*What you are asked to do:* Restate, word for word and with no pictures, the stretch of lines in the data below that begins at the line with "Sum | forecast_cases: 6,868.16 -> 6,417.87" and ends at the line with "Sum | error: 3,786.44 -> 4,090.45", inclusive.

Modification records:

------------

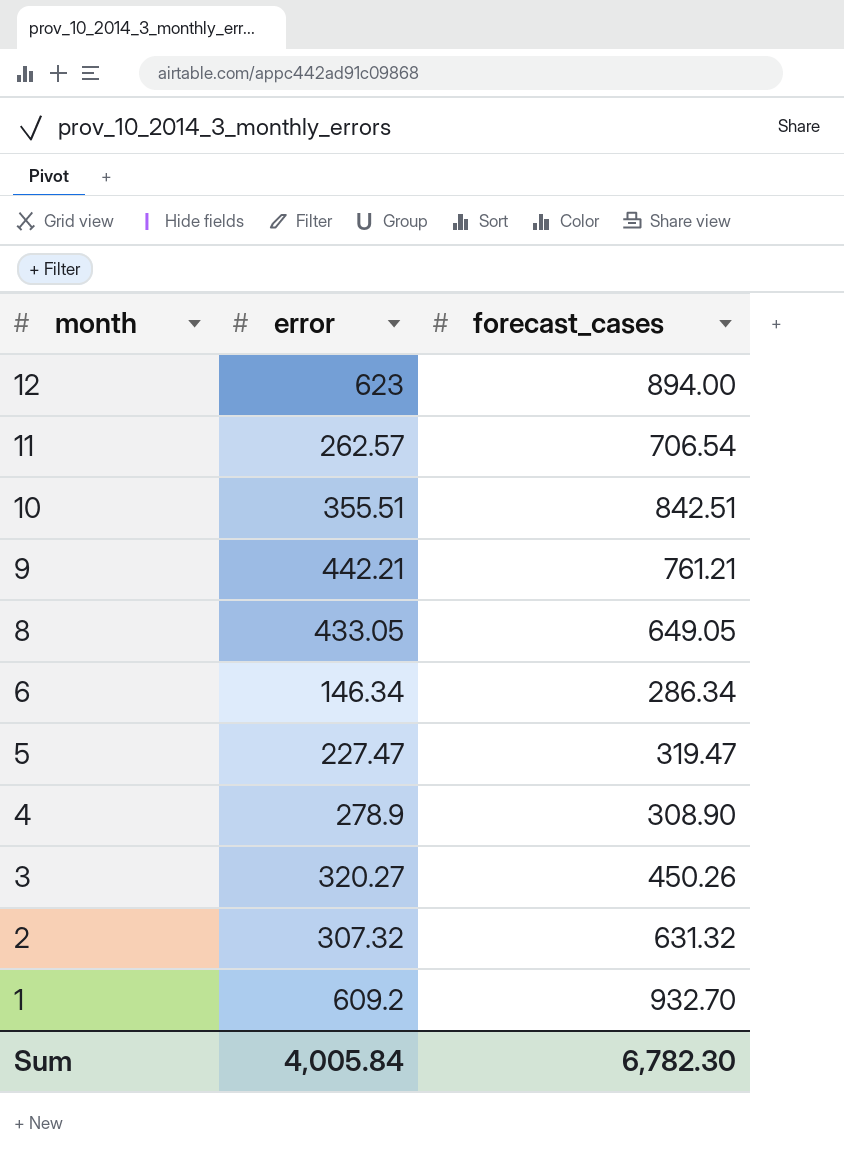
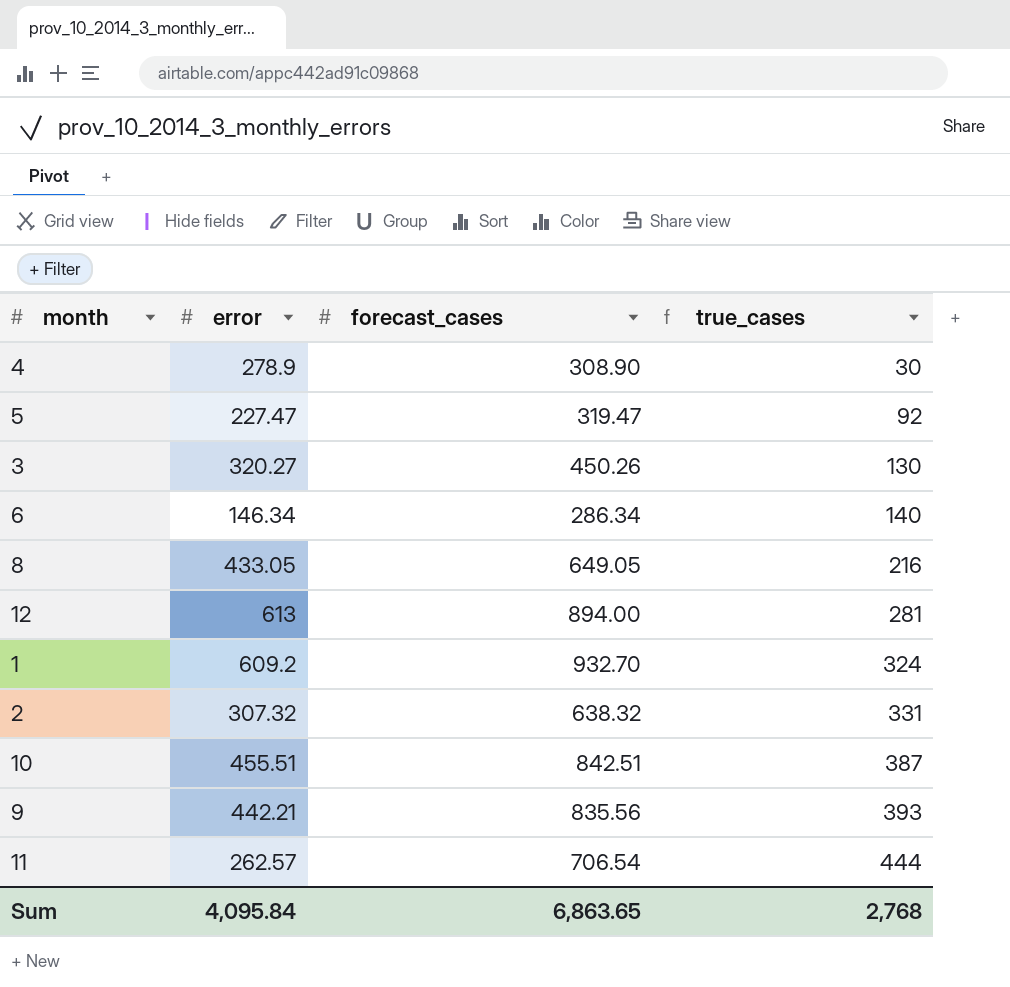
row order: month descending -> true_cases ascending
column true_cases | formula: none -> [forecast_cases] - [error]
12 | error: 623 -> 613
2 | forecast_cases: 631.32 -> 638.32
10 | error: 355.51 -> 455.51
9 | forecast_cases: 761.21 -> 835.56
Sum | error: 4,005.84 -> 4,095.84
Sum | forecast_cases: 6,782.30 -> 6,863.65

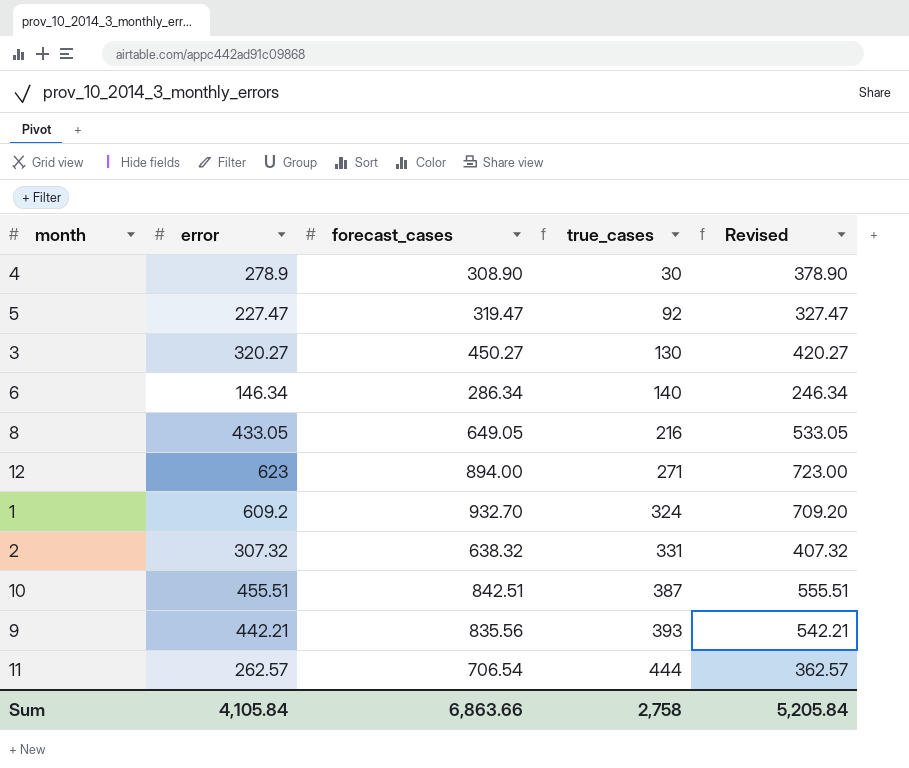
column Revised | formula: none -> [error] + 100
3 | forecast_cases: 450.26 -> 450.27
12 | error: 613 -> 623
12 | true_cases: 281 -> 271
Sum | error: 4,095.84 -> 4,105.84
Sum | forecast_cases: 6,863.65 -> 6,863.66
Sum | true_cases: 2,768 -> 2,758

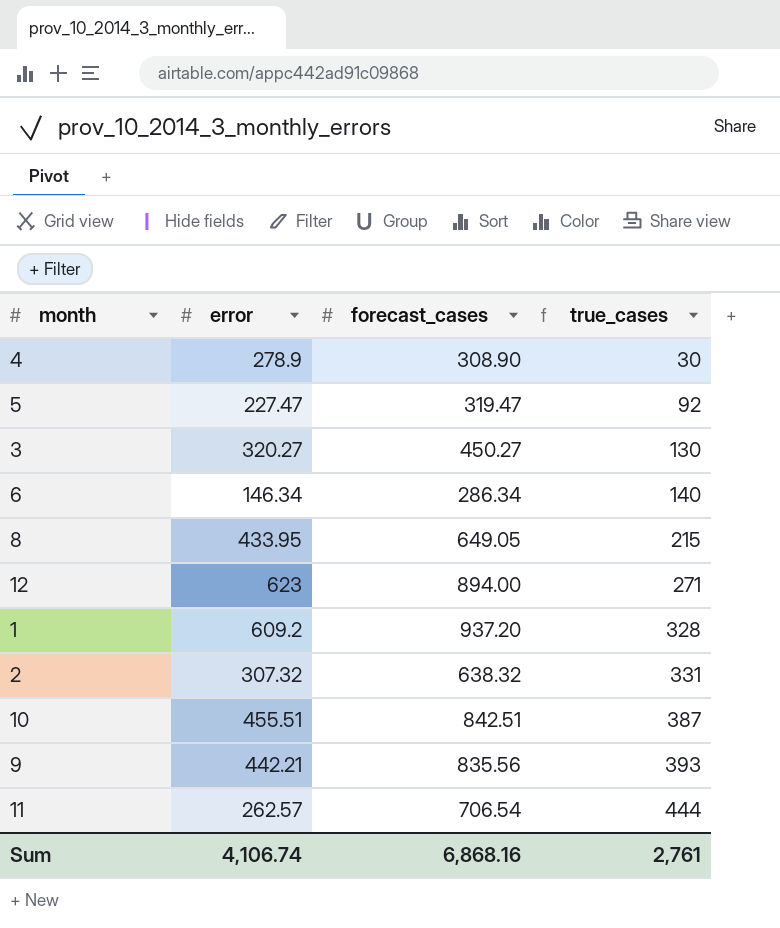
column Revised | formula: [error] + 100 -> none
8 | error: 433.05 -> 433.95
8 | true_cases: 216 -> 215
1 | forecast_cases: 932.70 -> 937.20
1 | true_cases: 324 -> 328
Sum | error: 4,105.84 -> 4,106.74
Sum | forecast_cases: 6,863.66 -> 6,868.16
Sum | true_cases: 2,758 -> 2,761

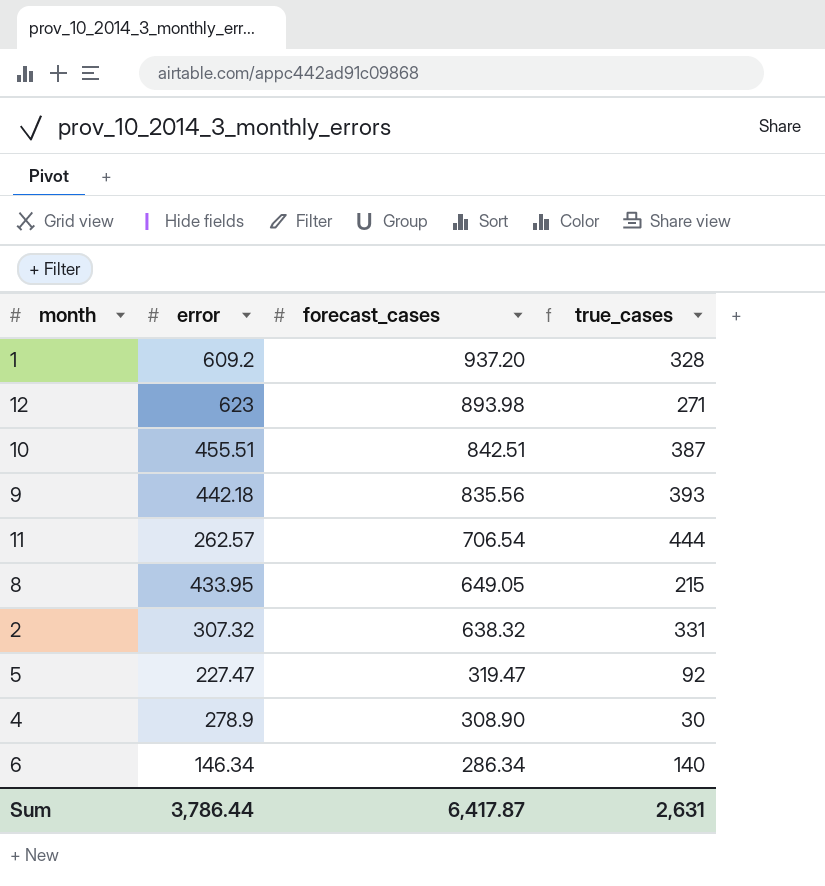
row order: true_cases ascending -> forecast_cases descending
row 3: 320.27 | 450.27 | 130 -> none
12 | forecast_cases: 894.00 -> 893.98
9 | error: 442.21 -> 442.18
Sum | error: 4,106.74 -> 3,786.44
Sum | forecast_cases: 6,868.16 -> 6,417.87
Sum | true_cases: 2,761 -> 2,631

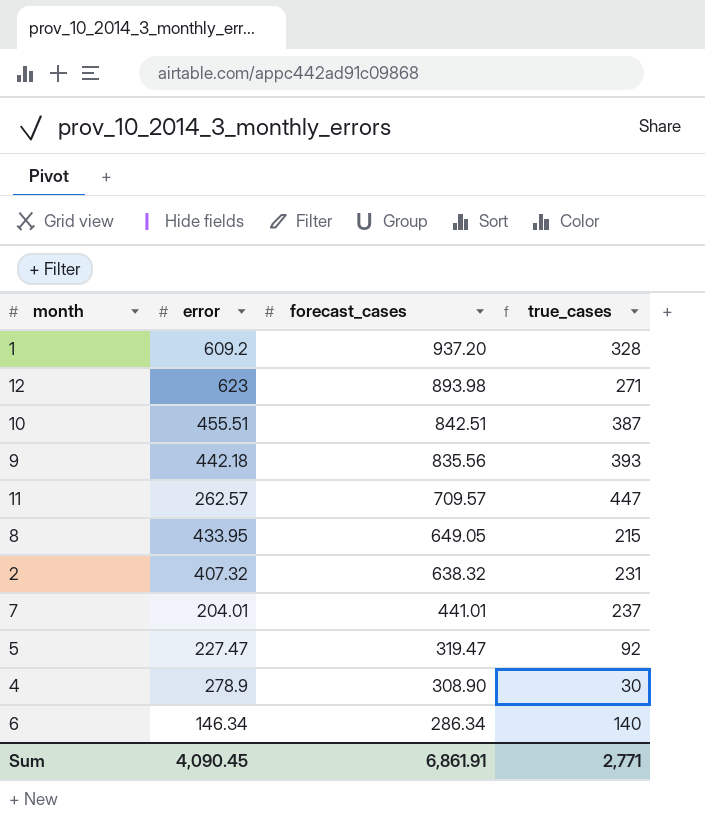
11 | forecast_cases: 706.54 -> 709.57
11 | true_cases: 444 -> 447
2 | error: 307.32 -> 407.32
2 | true_cases: 331 -> 231
row 7: none -> 204.01 | 441.01 | 237
Sum | error: 3,786.44 -> 4,090.45
Sum | forecast_cases: 6,417.87 -> 6,861.91
Sum | true_cases: 2,631 -> 2,771

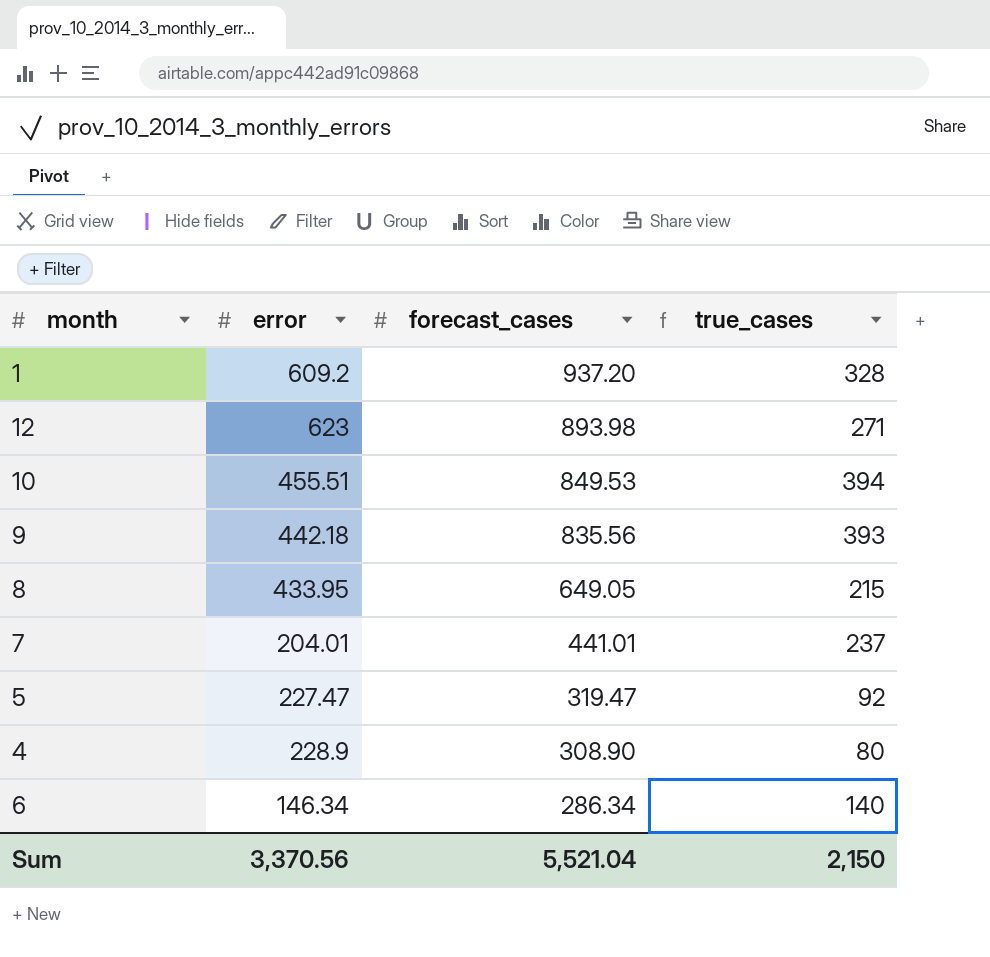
row 11: 262.57 | 709.57 | 447 -> none
row 2: 407.32 | 638.32 | 231 -> none
10 | forecast_cases: 842.51 -> 849.53
10 | true_cases: 387 -> 394
4 | error: 278.9 -> 228.9
4 | true_cases: 30 -> 80
Sum | error: 4,090.45 -> 3,370.56
Sum | forecast_cases: 6,861.91 -> 5,521.04
Sum | true_cases: 2,771 -> 2,150

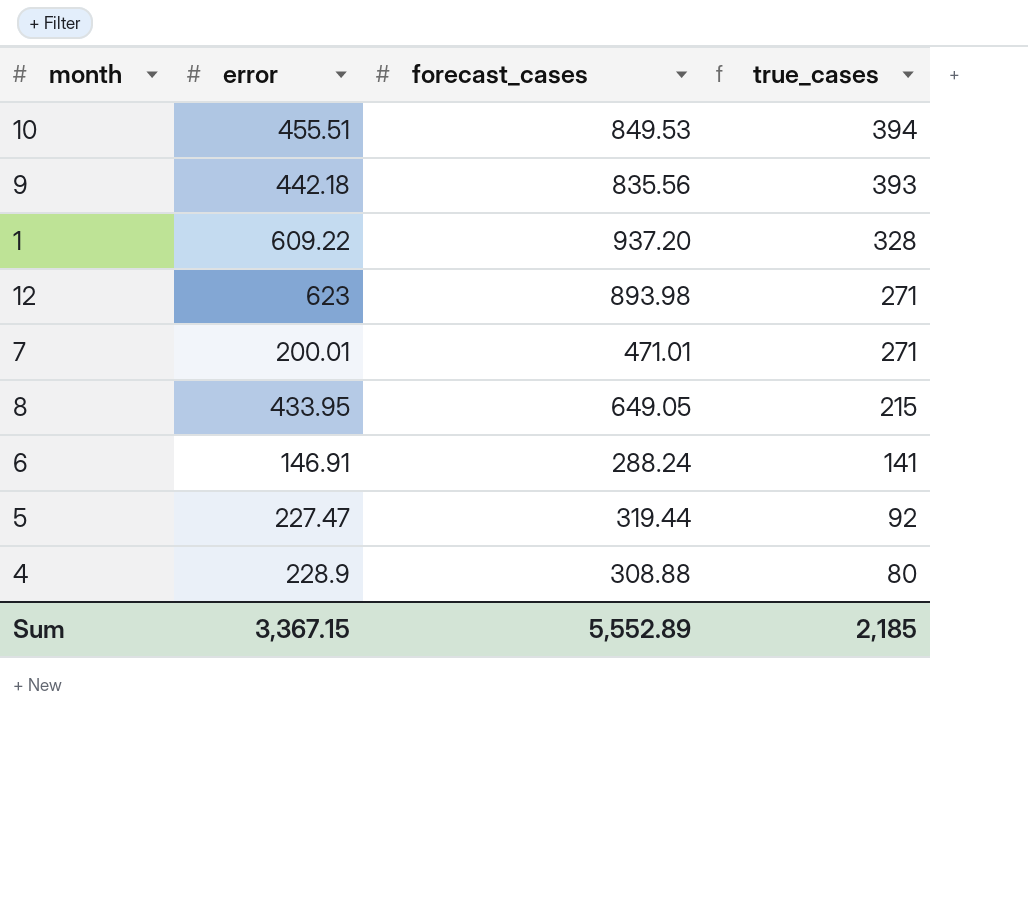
row order: forecast_cases descending -> true_cases descending
1 | error: 609.2 -> 609.22
7 | error: 204.01 -> 200.01
7 | forecast_cases: 441.01 -> 471.01
7 | true_cases: 237 -> 271
6 | error: 146.34 -> 146.91
6 | forecast_cases: 286.34 -> 288.24
6 | true_cases: 140 -> 141
5 | forecast_cases: 319.47 -> 319.44
4 | forecast_cases: 308.90 -> 308.88
Sum | error: 3,370.56 -> 3,367.15
Sum | forecast_cases: 5,521.04 -> 5,552.89
Sum | true_cases: 2,150 -> 2,185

------------

*Exercise answer:*
Sum | forecast_cases: 6,868.16 -> 6,417.87
Sum | true_cases: 2,761 -> 2,631

11 | forecast_cases: 706.54 -> 709.57
11 | true_cases: 444 -> 447
2 | error: 307.32 -> 407.32
2 | true_cases: 331 -> 231
row 7: none -> 204.01 | 441.01 | 237
Sum | error: 3,786.44 -> 4,090.45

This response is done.